So Far, So Eh
I've been positively dreadful and horrible at updating this here blog as we've gotten this season underway, so let's try to cram in some quick hits on the first seven games:
-I am going to have to find something else to do during Ollie Perez's starts this season. I really am. He is 100% unwatchable. That "something else to do" tonight is a trip to the opera with the wife - so while I'm yukking it up through the 56th screeching aria, you'll all be watching him walk in 3 runs in the fourth inning. I pity you.
-Levon made Omar look very, very smart on Saturday. Keep it up.
-I freaking LOVE Dan Murphy's approach at the plate. Almost never has a bad at-bat, even if he doesn't get on base. Unfortunately, his play in left field is a disaster, and I for one knew he was going to drop that ball on Sunday. No, really - I called it. (Unfortunately, it was in my head and there were no witnesses. But it happened).

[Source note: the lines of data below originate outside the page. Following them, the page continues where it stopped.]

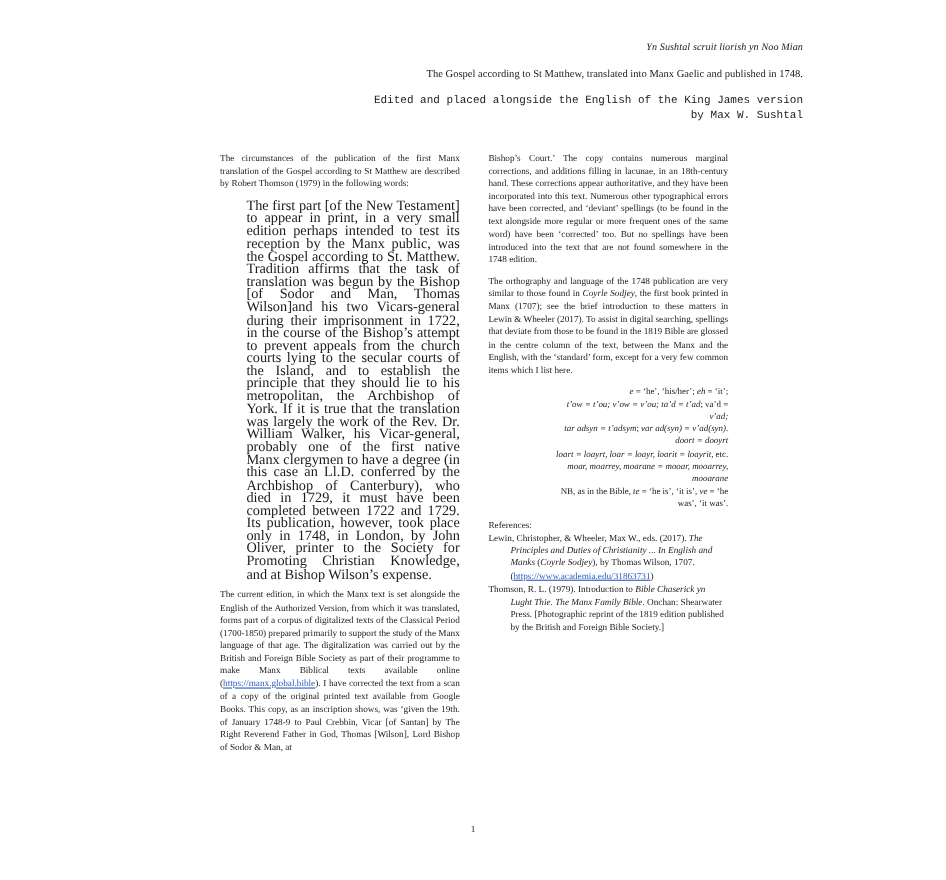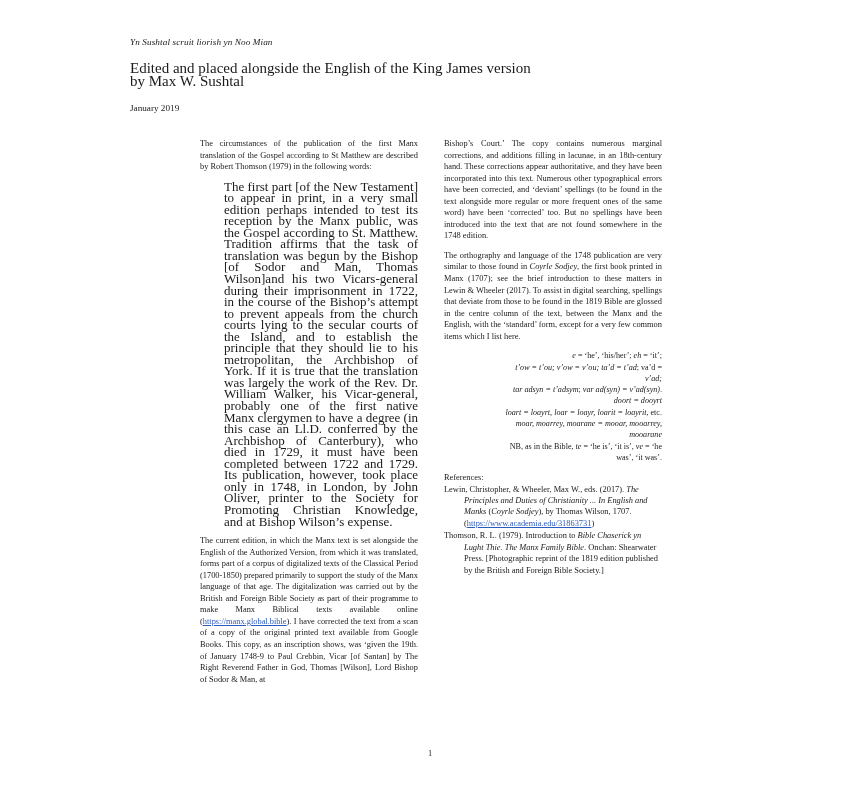"Yn Sushtal scruit liorish yn" .header { text-align: left -> right }
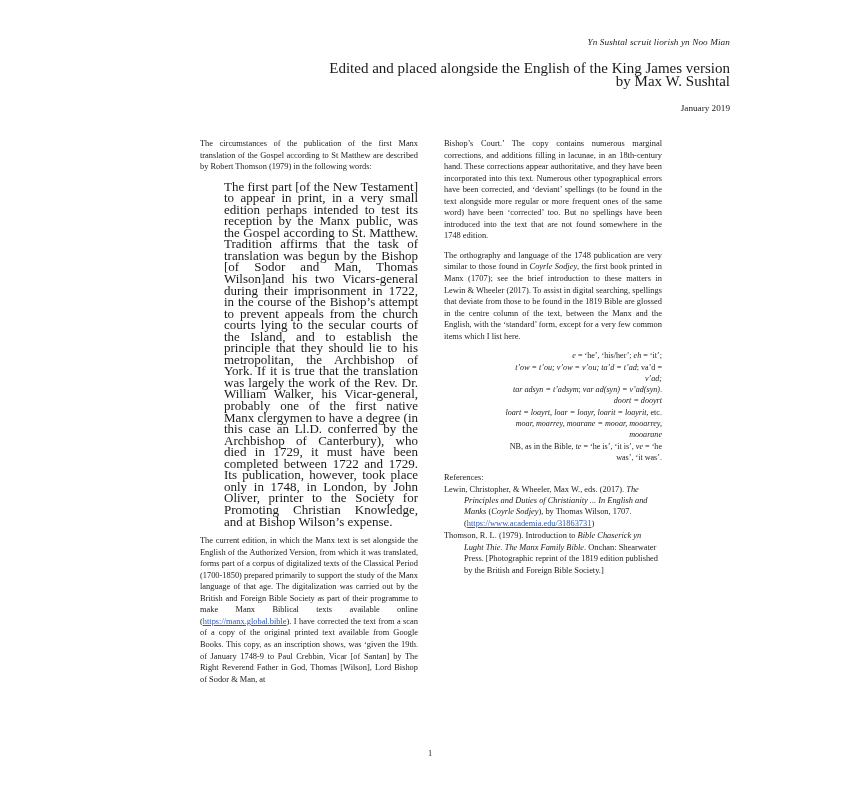"The Gospel according to St" div.hdr-sub { html: none -> <div>The Gospel according to St Matthew, translated into Manx Gaelic and published in 1748.</div> }
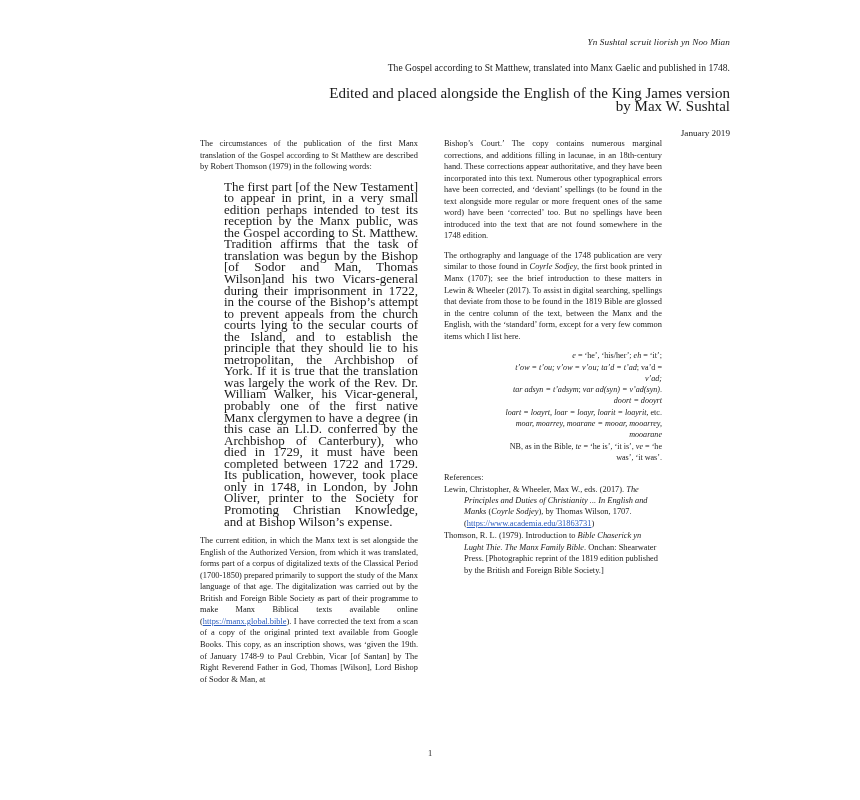"Edited and placed alongside the" .hdr-edited { font-family: none -> Liberation Mono, monospace; font-size: 15px -> 10px }
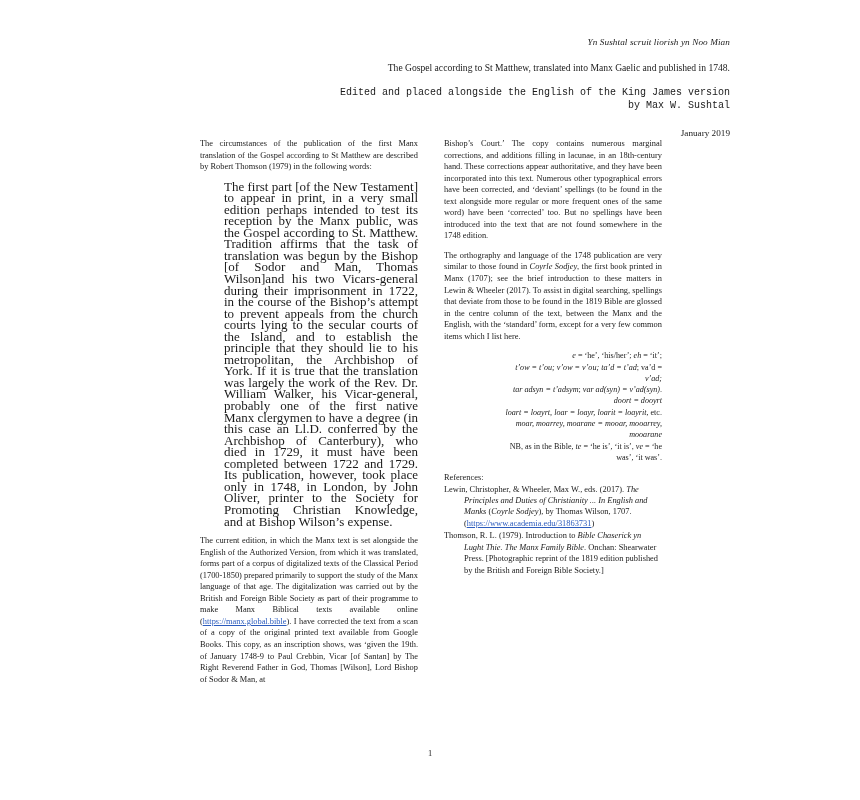"January 2019" div.hdr-date { html: <div>January 2019</div> -> none }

-If Murphy continues to hit, this is a pretty f'ing deadly lineup 1 through 6. Yes, the LOBs are an issue, but I have a hunch if we keep those ducks on the pond, things'll get sorted out. Otherwise, perhaps we should think about cutting Hojo loose.

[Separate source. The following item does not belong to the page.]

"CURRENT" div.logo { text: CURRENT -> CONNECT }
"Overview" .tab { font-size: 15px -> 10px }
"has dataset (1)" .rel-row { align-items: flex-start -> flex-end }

-All in all, mediocre start. The only loss out of the 4 that really, really pissed me off was Ollie coughing up a 3-run lead in Cincy. You can live with the others, which - if a ball had bounced differently - could easily have been wins. That said, if we get another piss-poor showing tonight from OP, it's time to start getting concerned.

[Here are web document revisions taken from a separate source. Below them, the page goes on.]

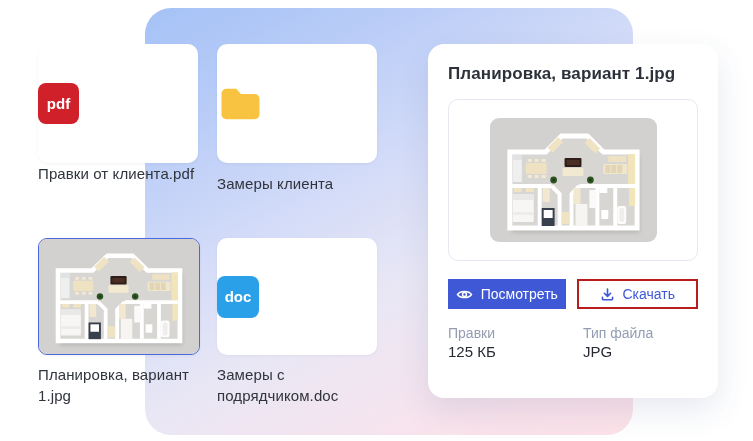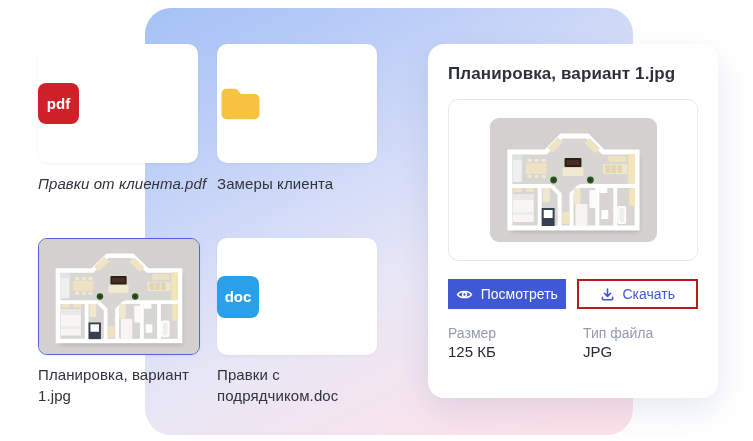"Правки от клиента.pdf" .label-1 { font-style: italic -> none; top: 173px -> 163px }
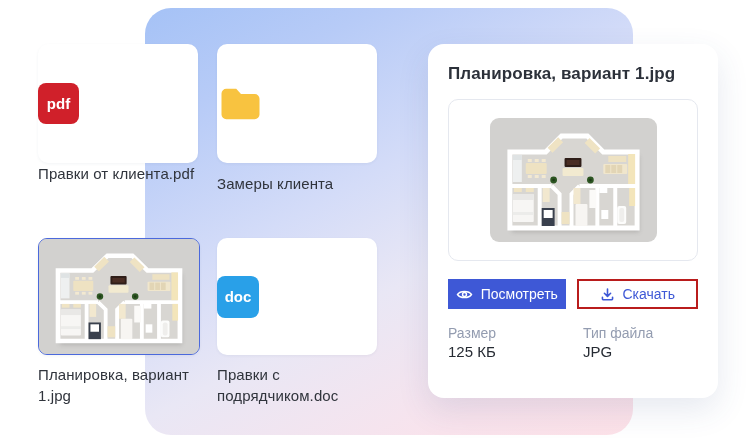"Размер" div.meta-label { text: Размер -> Правки }
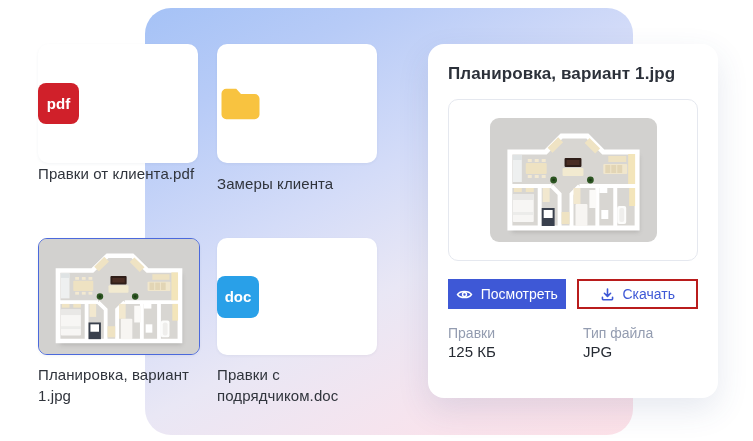"Правки с подрядчиком.doc" div.file-label { text: Правки -> Замеры }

Finally, certain fans have been flooding the airwaves pissing and moaning about the fact that Citi Field doesn't do enough to reflect Met history. Although I missed opening day, I was at the new joint a week ago for a team workout, and let me tell you something: These people are out of their mother-flippin' minds. The place is GORGEOUS. If the fact that there aren't enough pictures of Ray Knight on the walls is somehow interfering with your enjoyment of being here, I honestly don't know what to tell you. Perhaps you can start a campaign to have them rebuild that shithole that's now a steaming pile of bricks in the parking lot. There were lots of Met pictures in there. Oh, plus those snazzy neon figurines-whatever-the-fuck-they-were on the outside. I mean, you've got to be kidding me. Not enough Met pictures? Who gives a shit! If they win, the history will be oozing from these walls, pictures or no pictures. Now shut yer yaps and have a Shake Shack burger on me.